**WHAT IS NEEDED**.
Please retype the entries exactly as they stand, leaving out any pictures.

*** DATA IN THIS EXERCISE ***

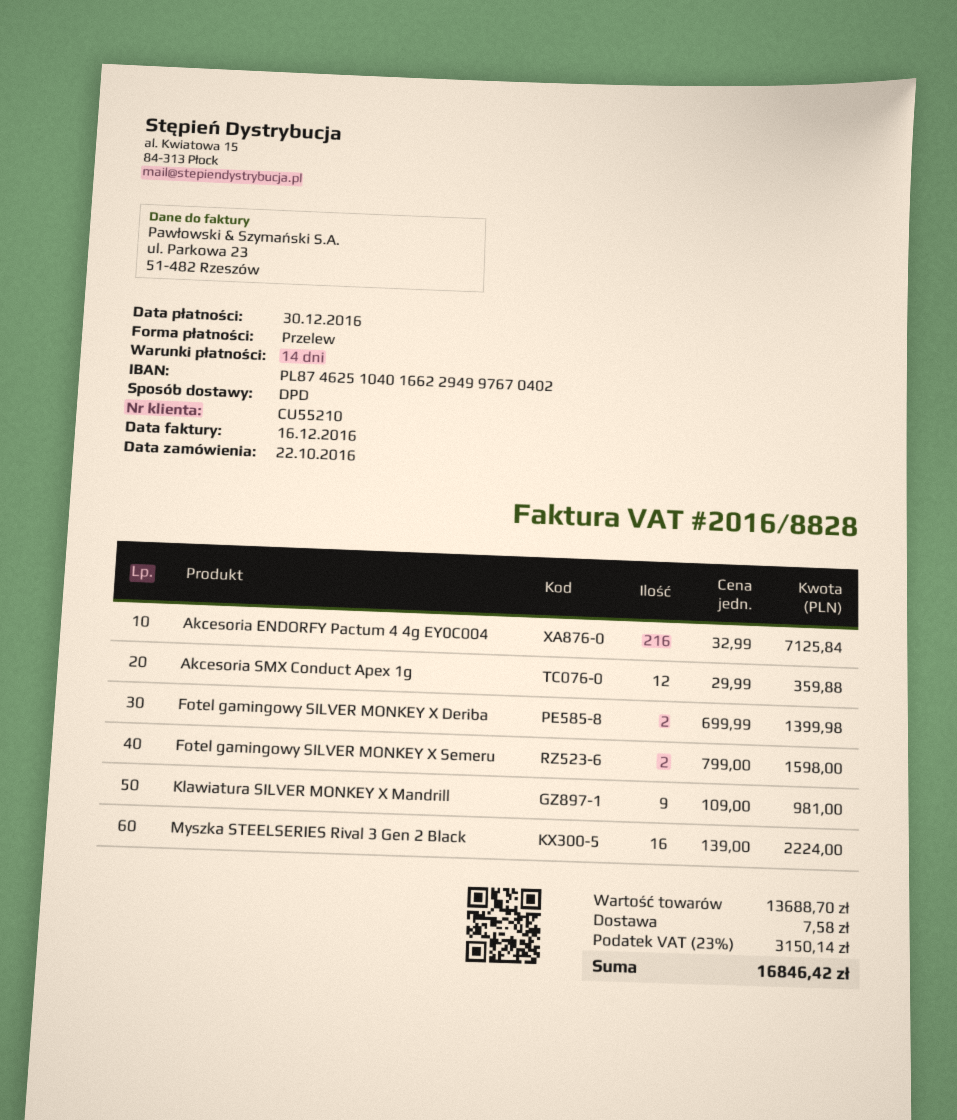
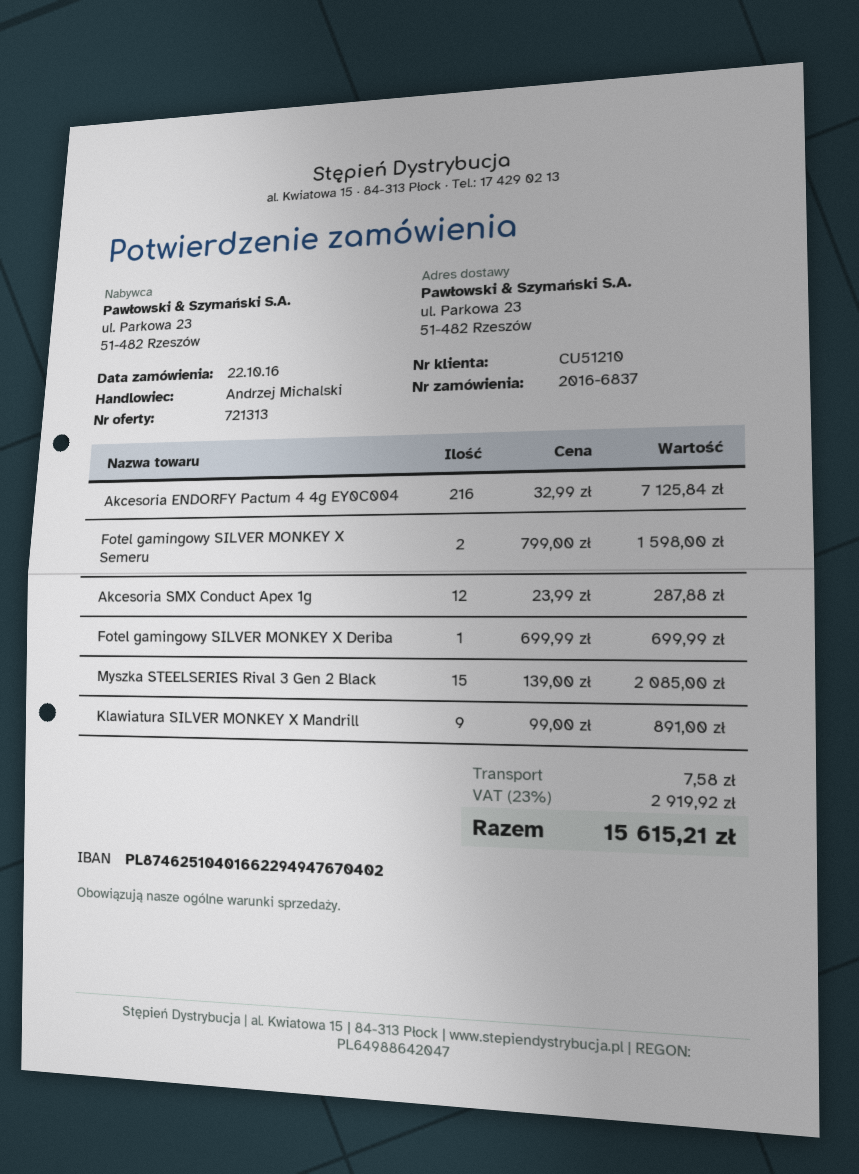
customer number: CU55210 -> CU51210
bank account: PL87462510401662294997670402 -> PL87462510401662294947670402
Akcesoria SMX Conduct Apex 1g: 12 x 29.99 = 359.88 -> 12 x 23.99 = 287.88
Fotel gamingowy SILVER MONKEY X Deriba: 2 x 699.99 = 1399.98 -> 1 x 699.99 = 699.99
Klawiatura SILVER MONKEY X Mandrill: 9 x 109.00 = 981.00 -> 9 x 99.00 = 891.00
Myszka STEELSERIES Rival 3 Gen 2 Black: 16 x 139.00 = 2224.00 -> 15 x 139.00 = 2085.00
tax: 23% = 3150.14 -> 23% = 2919.92
total: 16846.42 -> 15615.21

*** End of DATA IN THIS EXERCISE ***

**WRITTEN REPLY**.
customer number: CU55210 -> CU51210
bank account: PL87462510401662294997670402 -> PL87462510401662294947670402
Akcesoria SMX Conduct Apex 1g: 12 x 29.99 = 359.88 -> 12 x 23.99 = 287.88
Fotel gamingowy SILVER MONKEY X Deriba: 2 x 699.99 = 1399.98 -> 1 x 699.99 = 699.99
Klawiatura SILVER MONKEY X Mandrill: 9 x 109.00 = 981.00 -> 9 x 99.00 = 891.00
Myszka STEELSERIES Rival 3 Gen 2 Black: 16 x 139.00 = 2224.00 -> 15 x 139.00 = 2085.00
tax: 23% = 3150.14 -> 23% = 2919.92
total: 16846.42 -> 15615.21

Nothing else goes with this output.